• [Your goal]
Check every line below, and copy those that include "none".

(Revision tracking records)

↓

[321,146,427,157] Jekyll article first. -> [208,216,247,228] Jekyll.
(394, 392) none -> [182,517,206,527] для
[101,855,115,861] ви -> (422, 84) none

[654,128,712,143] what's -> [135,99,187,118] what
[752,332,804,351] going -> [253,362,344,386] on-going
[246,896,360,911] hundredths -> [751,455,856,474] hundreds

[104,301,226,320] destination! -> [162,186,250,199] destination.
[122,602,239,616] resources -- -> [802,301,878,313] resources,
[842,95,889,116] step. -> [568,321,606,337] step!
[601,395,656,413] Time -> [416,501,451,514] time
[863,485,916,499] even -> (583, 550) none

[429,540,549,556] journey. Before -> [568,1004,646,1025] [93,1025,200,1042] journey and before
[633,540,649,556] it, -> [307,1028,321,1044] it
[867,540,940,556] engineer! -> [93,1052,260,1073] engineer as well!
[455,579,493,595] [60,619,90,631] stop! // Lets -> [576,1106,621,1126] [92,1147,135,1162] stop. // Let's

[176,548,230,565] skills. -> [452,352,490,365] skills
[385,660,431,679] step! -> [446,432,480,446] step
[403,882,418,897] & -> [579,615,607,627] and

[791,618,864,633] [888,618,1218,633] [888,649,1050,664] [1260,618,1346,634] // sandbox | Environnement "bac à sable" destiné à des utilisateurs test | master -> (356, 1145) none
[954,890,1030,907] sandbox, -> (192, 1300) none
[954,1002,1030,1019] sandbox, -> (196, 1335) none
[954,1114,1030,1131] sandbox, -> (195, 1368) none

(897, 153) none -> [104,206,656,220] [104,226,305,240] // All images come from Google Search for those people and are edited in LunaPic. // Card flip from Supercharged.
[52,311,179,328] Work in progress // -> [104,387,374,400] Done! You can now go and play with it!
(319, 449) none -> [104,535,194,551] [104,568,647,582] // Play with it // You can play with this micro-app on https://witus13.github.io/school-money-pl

↑

• [Answer to the exercise]
(394, 392) none -> [182,517,206,527] для
[101,855,115,861] ви -> (422, 84) none
[863,485,916,499] even -> (583, 550) none
[791,618,864,633] [888,618,1218,633] [888,649,1050,664] [1260,618,1346,634] // sandbox | Environnement "bac à sable" destiné à des utilisateurs test | master -> (356, 1145) none
[954,890,1030,907] sandbox, -> (192, 1300) none
[954,1002,1030,1019] sandbox, -> (196, 1335) none
[954,1114,1030,1131] sandbox, -> (195, 1368) none
(897, 153) none -> [104,206,656,220] [104,226,305,240] // All images come from Google Search for those people and are edited in LunaPic. // Card flip from Supercharged.
(319, 449) none -> [104,535,194,551] [104,568,647,582] // Play with it // You can play with this micro-app on https://witus13.github.io/school-money-pl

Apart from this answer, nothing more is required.